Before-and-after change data
┌──
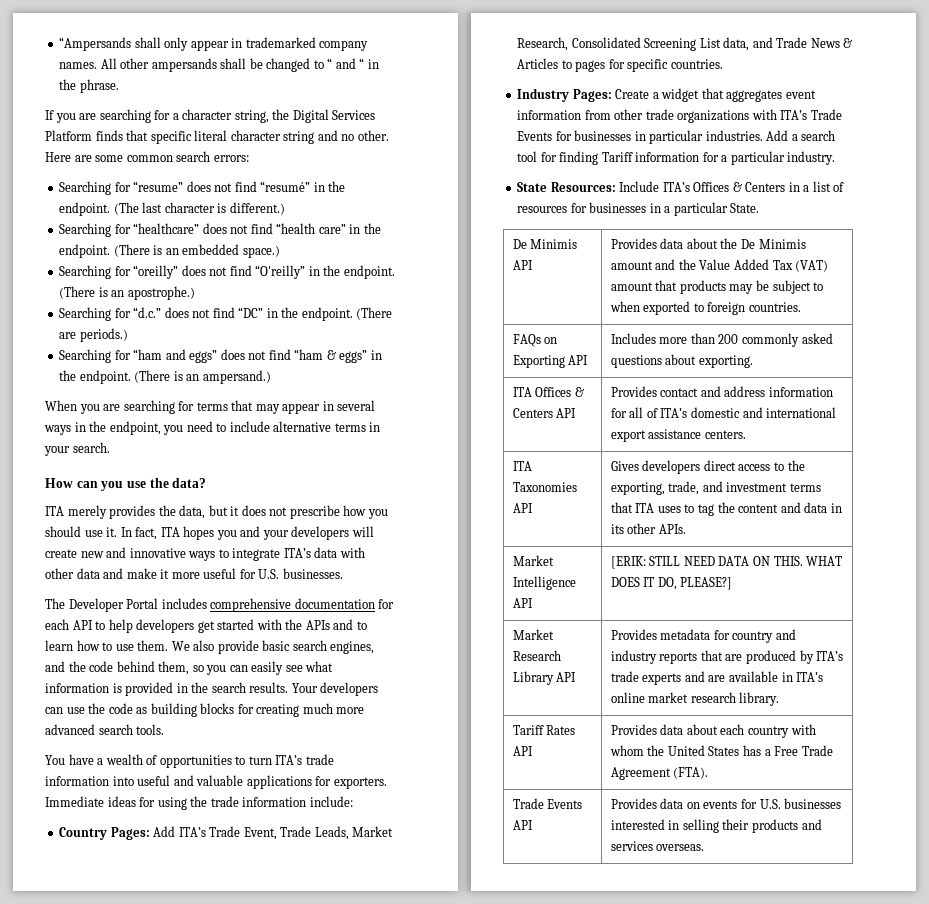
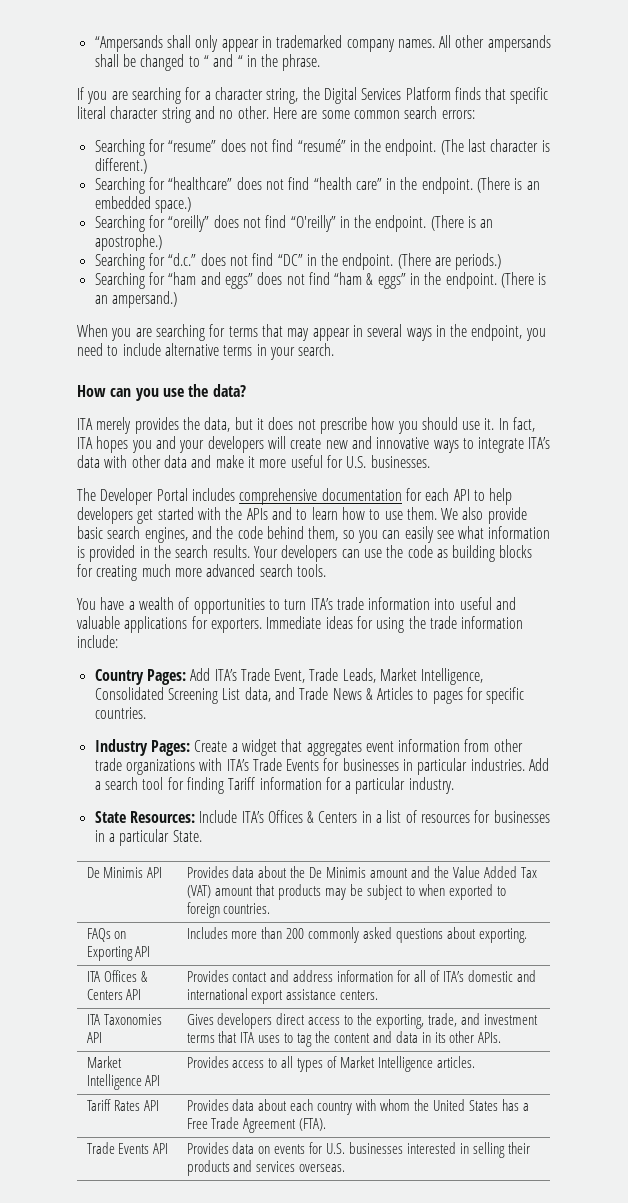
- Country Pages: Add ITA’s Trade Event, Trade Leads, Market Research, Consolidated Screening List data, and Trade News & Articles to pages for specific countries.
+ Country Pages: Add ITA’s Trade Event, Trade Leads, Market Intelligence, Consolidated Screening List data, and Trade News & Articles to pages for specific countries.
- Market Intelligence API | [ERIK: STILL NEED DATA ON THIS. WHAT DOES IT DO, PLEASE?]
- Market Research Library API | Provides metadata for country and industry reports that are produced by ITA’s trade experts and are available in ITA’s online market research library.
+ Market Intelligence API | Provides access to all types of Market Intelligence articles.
└──
* _Work to be completed_
Your task is to repeat the records exactly. Images do not belong in the copy.

* _Output of the task_
- Country Pages: Add ITA’s Trade Event, Trade Leads, Market Research, Consolidated Screening List data, and Trade News & Articles to pages for specific countries.
+ Country Pages: Add ITA’s Trade Event, Trade Leads, Market Intelligence, Consolidated Screening List data, and Trade News & Articles to pages for specific countries.
- Market Intelligence API | [ERIK: STILL NEED DATA ON THIS. WHAT DOES IT DO, PLEASE?]
- Market Research Library API | Provides metadata for country and industry reports that are produced by ITA’s trade experts and are available in ITA’s online market research library.
+ Market Intelligence API | Provides access to all types of Market Intelligence articles.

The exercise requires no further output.